Washington has arranged the albums in a loose thematic order. At the entrance to YoYo is Washington’s tribute to blaxploitation, with soundtrack covers for C-grade fare like Shaft in Africa, Cleopatra Jones and Black Caesar. Sandwiched in between are rare funk records like The Incredible Bongo Band’s 1972 album that features a drum break considered to be the origin of hip-hop and a striking, minimalist cover illustration of two hands pounding the skins.

Certain motifs arise, but two of the most obvious are members of bands shrunk down to doll-size, like one of Mose Allison sitting semi-cross-legged inside an enormous ear, or the members of Flavor swimming in a brandy snifter lifted to the Godzilla lips of one of the babes who populate the genre of cover art. Washington’s other thematic element is the slick erotica that dominated vinyl in the ’70s. The sexuality, centered on lips and butts and phallic objects - bananas, candy - raised to female mouths are reminiscent of Helmut Newton and Guy Bourdin images of sexuality as glossy and omnivorous.

Washington points to the top row of albums where Soul Sugar by Jimmy McGriff hangs, one of his favorites. An Afroed babe sporting killer Diana Ross lashes and bathed in warm brown tones bestows the kind of lascivious attention on a peppermint stick that haunts record producers’ dreams.

“It says ’70s. It says funk. It says soul. Sexuality. All those things rolled into one,” says Washington.

Understatement does not appear to have been a part of the ’70s album art lexicon. Political correctness has never made the kind of inroads into record industry imagery that it has in other media. But the sexual politics of these vintage albums are nevertheless beyond freaked.

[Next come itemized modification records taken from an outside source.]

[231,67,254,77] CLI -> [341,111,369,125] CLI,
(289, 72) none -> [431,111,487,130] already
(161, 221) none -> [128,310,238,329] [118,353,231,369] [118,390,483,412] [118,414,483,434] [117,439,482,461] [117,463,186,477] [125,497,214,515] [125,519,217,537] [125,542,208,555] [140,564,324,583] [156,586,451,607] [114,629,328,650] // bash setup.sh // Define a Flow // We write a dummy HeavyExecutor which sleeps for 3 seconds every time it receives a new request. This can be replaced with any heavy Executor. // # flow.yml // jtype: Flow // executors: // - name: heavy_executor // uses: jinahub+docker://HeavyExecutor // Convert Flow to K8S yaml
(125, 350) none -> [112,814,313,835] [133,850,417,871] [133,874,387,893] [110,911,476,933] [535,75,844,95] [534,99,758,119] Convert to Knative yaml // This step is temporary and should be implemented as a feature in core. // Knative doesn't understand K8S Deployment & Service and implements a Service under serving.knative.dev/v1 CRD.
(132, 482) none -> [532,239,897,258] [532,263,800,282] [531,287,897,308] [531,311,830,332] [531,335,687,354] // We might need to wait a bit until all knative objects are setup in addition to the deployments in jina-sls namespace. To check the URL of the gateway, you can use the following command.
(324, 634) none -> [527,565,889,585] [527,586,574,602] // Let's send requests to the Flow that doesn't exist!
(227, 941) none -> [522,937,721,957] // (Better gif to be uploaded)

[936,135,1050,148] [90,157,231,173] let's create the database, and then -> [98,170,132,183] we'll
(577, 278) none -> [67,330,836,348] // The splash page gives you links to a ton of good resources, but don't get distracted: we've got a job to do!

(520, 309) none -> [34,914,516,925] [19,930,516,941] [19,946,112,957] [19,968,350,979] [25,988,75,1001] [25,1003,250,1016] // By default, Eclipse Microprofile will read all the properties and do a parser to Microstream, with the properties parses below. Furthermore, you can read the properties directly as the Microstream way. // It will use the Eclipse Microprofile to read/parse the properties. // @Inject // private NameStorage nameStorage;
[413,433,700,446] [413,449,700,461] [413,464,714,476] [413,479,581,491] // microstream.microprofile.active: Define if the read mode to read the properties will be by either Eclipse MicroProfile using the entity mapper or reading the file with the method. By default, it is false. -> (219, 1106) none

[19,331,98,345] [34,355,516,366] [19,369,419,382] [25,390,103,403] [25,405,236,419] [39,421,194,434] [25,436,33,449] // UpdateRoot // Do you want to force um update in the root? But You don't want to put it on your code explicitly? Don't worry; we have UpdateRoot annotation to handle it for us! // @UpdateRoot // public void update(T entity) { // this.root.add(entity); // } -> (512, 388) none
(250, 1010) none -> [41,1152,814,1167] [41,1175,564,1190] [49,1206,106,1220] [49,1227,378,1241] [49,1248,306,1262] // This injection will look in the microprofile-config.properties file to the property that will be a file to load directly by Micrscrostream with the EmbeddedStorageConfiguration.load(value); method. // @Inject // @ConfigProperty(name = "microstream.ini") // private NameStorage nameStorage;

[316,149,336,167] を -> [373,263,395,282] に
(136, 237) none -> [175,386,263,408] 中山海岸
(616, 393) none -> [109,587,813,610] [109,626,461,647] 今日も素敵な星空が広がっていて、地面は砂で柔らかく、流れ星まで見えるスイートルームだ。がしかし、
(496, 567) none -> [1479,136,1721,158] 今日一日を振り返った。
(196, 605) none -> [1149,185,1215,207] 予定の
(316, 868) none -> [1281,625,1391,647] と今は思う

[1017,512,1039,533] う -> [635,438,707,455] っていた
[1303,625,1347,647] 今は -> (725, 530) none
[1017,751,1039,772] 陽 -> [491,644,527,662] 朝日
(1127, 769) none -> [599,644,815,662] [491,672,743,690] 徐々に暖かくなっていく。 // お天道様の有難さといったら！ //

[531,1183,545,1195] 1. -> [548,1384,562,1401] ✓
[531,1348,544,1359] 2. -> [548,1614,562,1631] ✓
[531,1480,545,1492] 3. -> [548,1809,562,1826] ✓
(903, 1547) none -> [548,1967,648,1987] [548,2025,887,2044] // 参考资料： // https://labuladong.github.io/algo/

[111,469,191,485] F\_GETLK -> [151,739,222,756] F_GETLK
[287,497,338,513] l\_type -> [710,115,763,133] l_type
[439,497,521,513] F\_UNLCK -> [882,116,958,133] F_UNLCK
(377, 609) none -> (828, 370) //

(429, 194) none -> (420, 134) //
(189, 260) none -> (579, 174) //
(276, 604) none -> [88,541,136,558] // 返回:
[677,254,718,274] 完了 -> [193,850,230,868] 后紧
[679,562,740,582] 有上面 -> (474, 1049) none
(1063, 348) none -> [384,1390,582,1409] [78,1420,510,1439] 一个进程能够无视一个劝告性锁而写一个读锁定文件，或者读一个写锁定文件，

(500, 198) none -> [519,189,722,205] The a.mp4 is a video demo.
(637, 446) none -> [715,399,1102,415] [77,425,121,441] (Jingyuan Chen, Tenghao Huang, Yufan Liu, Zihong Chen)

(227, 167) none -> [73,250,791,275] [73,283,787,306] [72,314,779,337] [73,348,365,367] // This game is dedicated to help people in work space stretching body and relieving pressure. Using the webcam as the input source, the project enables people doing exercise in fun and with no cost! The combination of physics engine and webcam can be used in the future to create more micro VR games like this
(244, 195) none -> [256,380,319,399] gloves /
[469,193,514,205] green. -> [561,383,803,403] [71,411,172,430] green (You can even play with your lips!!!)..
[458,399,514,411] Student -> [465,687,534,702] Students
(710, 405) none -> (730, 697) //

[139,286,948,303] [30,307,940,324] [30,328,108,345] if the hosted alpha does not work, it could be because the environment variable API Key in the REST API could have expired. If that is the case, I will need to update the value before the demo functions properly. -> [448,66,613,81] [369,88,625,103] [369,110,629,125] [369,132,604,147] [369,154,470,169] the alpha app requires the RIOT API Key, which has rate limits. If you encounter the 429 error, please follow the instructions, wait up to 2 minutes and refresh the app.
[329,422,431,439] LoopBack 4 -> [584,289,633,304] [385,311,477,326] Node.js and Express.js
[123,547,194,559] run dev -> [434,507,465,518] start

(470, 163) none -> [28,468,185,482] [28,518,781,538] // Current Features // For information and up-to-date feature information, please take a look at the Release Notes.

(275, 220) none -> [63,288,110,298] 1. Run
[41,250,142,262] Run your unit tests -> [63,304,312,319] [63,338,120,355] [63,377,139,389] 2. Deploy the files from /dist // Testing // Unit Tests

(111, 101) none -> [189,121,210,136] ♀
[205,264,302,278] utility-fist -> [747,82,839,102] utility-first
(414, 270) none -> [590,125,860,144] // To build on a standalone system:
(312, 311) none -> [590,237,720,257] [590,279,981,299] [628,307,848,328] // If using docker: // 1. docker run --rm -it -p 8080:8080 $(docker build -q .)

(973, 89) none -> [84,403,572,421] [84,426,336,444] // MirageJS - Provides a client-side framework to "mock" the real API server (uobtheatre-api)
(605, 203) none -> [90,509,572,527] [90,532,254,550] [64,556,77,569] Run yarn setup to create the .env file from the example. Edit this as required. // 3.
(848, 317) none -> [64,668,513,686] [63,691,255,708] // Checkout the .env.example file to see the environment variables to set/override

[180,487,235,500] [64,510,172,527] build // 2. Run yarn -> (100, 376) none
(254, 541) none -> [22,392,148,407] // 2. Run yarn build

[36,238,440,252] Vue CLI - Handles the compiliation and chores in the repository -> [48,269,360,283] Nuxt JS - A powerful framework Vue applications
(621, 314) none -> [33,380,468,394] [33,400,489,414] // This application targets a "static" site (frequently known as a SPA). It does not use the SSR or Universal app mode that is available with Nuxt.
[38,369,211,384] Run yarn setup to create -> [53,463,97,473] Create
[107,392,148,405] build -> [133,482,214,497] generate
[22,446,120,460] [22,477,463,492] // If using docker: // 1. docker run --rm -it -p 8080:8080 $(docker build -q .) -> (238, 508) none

For The Second Rudy Ray Moore Album, that comedy kingpin has surrounded his naked self with a trio of curvy naked chicks.

And a kitty.

And a lion rug.

The subtitle of the album? This Pussy Belongs to Me.

The show has already been successful enough to convince YoYo to give over a portion of the space to selling vinyl selected by Washington beginning this month, so the record can keep spinning on and on and on.